Era scontroso Ventafridda. Mi volle subito tagliare le gambe con una frase: “In Italia succederà come in Inghilterra. I malati moriranno perché non ci saranno piu’ posti letto in ospedale”.
Oggi credo che siamo andati anche oltre alla profezia di Ventafridda.
Mentre si sforbiciano a destra e a manca i posti letto, mentre non sappiamo nemmeno se il benedetto Patto per la salute si riuscirà a sigliare prima la caduta di questo governo – e sappiatelo son altri ticket per noi cittadini – un dato “sconcertante” salta ai miei occhi
L’Istituto Neurologico “Carlo Besta” ha presentato ieri e oggi a Milano nuovi dati sui percorsi di assistenza e sulle cure a pazienti in stato vegetativo e di minima coscienza e sul carico assistenziale che grava sulle persone che se ne prendono cura.
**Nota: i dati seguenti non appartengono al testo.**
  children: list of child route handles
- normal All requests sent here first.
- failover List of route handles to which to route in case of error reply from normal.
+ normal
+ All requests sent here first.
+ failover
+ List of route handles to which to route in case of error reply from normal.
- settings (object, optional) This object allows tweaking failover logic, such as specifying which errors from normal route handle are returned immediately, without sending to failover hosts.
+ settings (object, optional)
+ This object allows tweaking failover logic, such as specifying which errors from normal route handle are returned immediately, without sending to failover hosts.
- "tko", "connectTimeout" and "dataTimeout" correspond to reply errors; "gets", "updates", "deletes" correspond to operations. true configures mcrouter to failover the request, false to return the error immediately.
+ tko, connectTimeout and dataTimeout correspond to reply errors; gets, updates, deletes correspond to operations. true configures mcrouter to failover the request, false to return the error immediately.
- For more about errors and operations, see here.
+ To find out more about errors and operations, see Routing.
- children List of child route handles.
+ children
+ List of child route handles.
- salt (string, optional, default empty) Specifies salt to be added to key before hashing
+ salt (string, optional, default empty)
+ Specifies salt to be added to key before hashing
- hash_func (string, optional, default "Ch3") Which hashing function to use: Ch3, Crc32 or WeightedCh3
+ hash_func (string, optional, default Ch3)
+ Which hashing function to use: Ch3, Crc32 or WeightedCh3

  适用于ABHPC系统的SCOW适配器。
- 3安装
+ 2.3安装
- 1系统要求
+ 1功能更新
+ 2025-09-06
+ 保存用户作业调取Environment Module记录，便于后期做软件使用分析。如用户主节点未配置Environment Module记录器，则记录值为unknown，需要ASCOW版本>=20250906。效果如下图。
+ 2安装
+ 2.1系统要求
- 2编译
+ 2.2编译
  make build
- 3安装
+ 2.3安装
La ricerca su 275 pazienti e 216 familiari mostra che nel 32% dei casi la situazione creatasi in famiglia per la presenza di un congiunto con disordine della coscienza è causa di grave difficoltà economica, ulteriormente aggravata dalla crisi, e che il 34% dei familiari è costretto a rinunciare al lavoro, in maniera temporanea o definitiva, per accudirlo.
Come dire: hai un malato fragilissimo in casa? (perché questi malati sono tremendamente fragili) sei destinato a diventare povero. Non lo assisti, cadi nel baratro con lui. E buonanotte al welfare.
Altro che “caso Englaro”. Altro che “eutanasie silenziose nelle rianimazioni” come dicono sbagliando i radicali ostinandosi a citare una ricerca dell’Istituto Mario Negri in cui si dice che nelle rianimazioni si “lasciano andare” i malati, l’intraducibile let them go.
Qui siamo alla tegola in testa della disperazione.